Multimodal Conditional Retrieval with High Controllability

Abstract

Searching for images using text has limitations because language has difficulties in expressing certain abstract intentions, e.g. artistic styles are difficult to describe for non-experts. As for the image search image model, images can convey abstract intentions, but cannot express the specific purpose, so many of the current graph search work only has a single function, such as content search, style search.

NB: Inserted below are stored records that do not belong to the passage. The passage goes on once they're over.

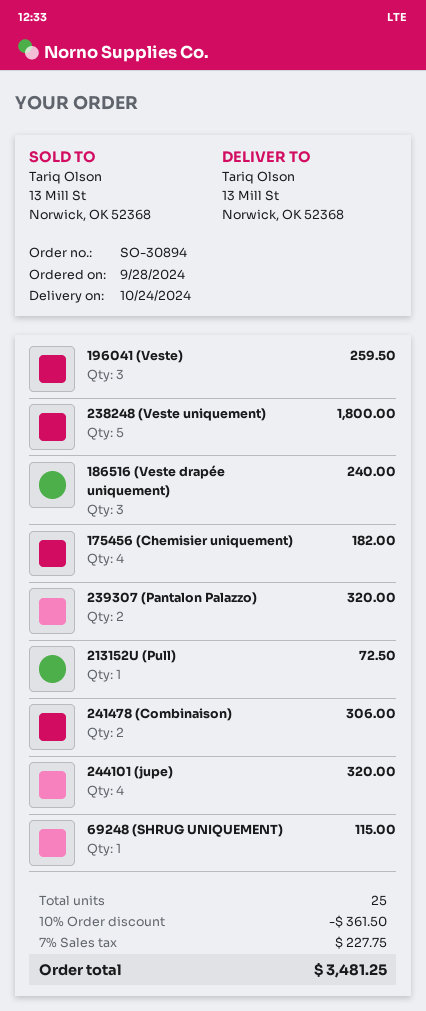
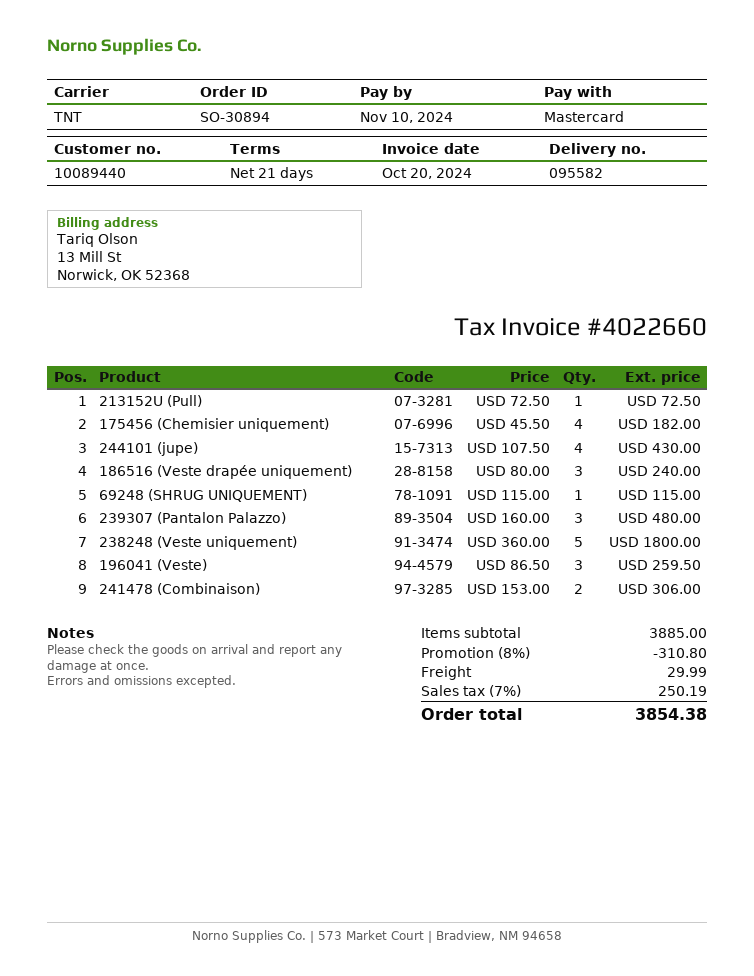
239307 (Pantalon Palazzo): 2 for 320.00 -> 3 for 480.00
244101 (jupe): 4 for 320.00 -> 4 for 430.00
discount: 10% = 361.50 -> 8% = 310.80
shipping: none -> 29.99
tax: 7% = 227.75 -> 7% = 250.19
total: 3481.25 -> 3854.38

Our work aims to combine the strengths of both, merging the ability of text to express specific ideas with the ability of images to convey abstract concepts, thus achieve a better capture of the user's intentions. To this end, we propose CCSR, a multimodal conditional content-style joint retrieval model. Our model is the first to apply contrastive learning to conditional retrieval and introduces a novel Mixture-of-Expert models (MOE) system to enable collaboration between multiple expert systems. We adopt a novel prompt learning strategy that allows the model to adaptively select specific prompts, thereby enhancing its focus on the current task. In addition, to evaluate the joint content-style retrieval capability of our model, we present a new dataset, StyleCoco, containing rich content categories and style categories. The experimental results indicate that CCSR has achieved state-of-the-art performance in conditional style retrieval, content retrieval, and style-content retrieval. The dataset and code will be publicly available on this site.

Note: The dataset and core code will be released after published.